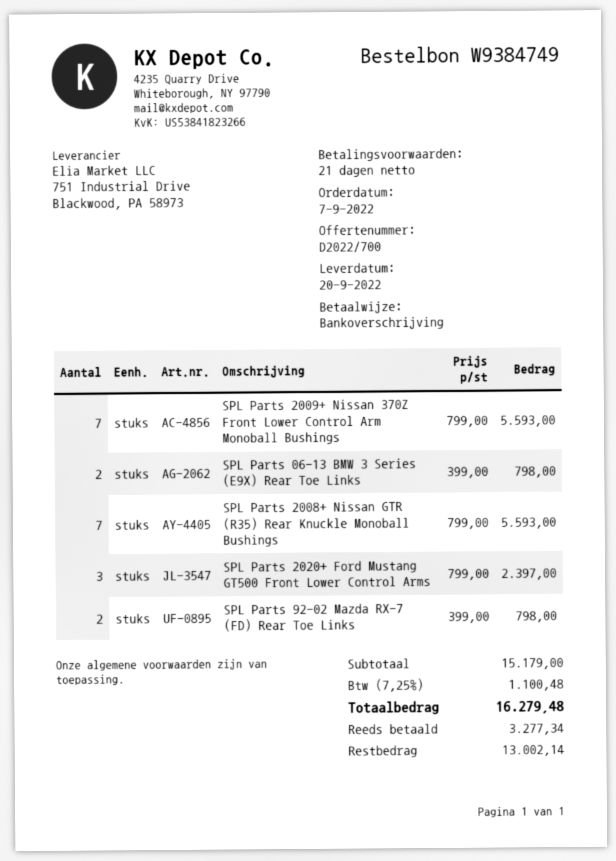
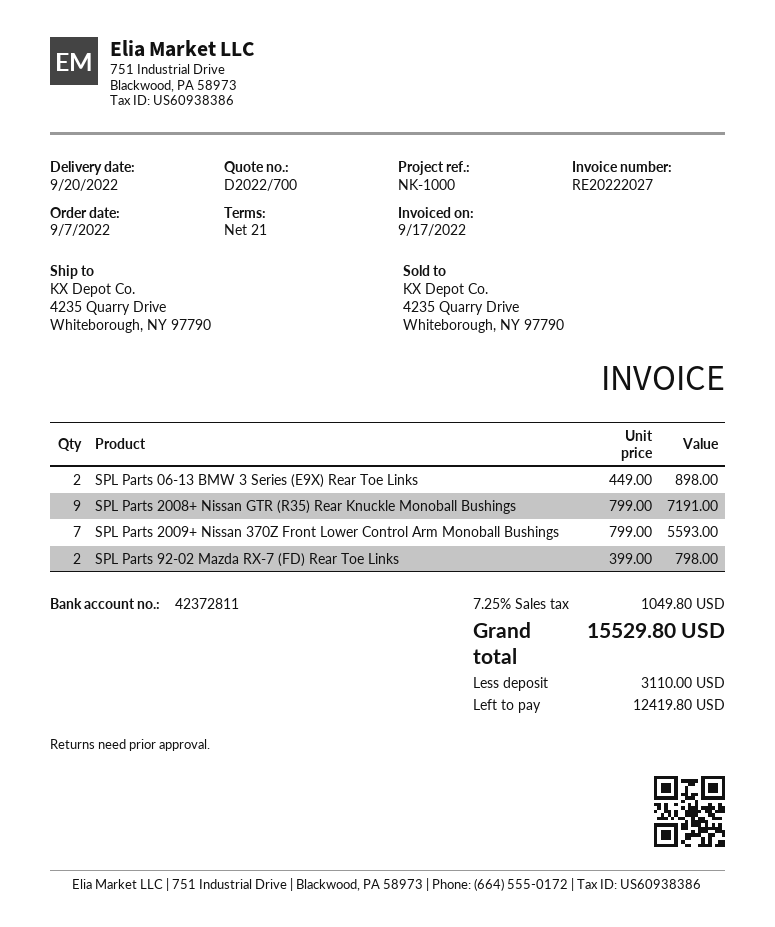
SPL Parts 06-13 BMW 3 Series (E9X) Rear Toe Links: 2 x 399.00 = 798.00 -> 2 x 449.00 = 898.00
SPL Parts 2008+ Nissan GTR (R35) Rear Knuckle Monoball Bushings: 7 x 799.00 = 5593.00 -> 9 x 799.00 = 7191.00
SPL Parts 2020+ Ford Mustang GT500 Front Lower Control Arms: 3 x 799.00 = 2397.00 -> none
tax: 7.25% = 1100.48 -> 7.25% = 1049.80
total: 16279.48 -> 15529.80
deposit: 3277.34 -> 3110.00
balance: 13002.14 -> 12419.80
------------
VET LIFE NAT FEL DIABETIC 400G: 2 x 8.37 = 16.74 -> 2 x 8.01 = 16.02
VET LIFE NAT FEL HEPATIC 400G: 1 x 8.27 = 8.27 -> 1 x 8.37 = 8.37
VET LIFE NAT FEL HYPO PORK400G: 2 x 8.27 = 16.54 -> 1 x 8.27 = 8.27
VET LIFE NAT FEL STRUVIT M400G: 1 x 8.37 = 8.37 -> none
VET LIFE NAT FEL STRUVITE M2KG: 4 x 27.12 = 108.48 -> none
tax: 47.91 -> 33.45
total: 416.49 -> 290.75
------------
Your task:
In the data above, which lines lie between the line with "VET LIFE NAT FEL HEPATIC" and the line with "total: 416.49 -> 290.75", inclusive? Print those lines exactly and nothing else.

Written response:
VET LIFE NAT FEL HEPATIC 400G: 1 x 8.27 = 8.27 -> 1 x 8.37 = 8.37
VET LIFE NAT FEL HYPO PORK400G: 2 x 8.27 = 16.54 -> 1 x 8.27 = 8.27
VET LIFE NAT FEL STRUVIT M400G: 1 x 8.37 = 8.37 -> none
VET LIFE NAT FEL STRUVITE M2KG: 4 x 27.12 = 108.48 -> none
tax: 47.91 -> 33.45
total: 416.49 -> 290.75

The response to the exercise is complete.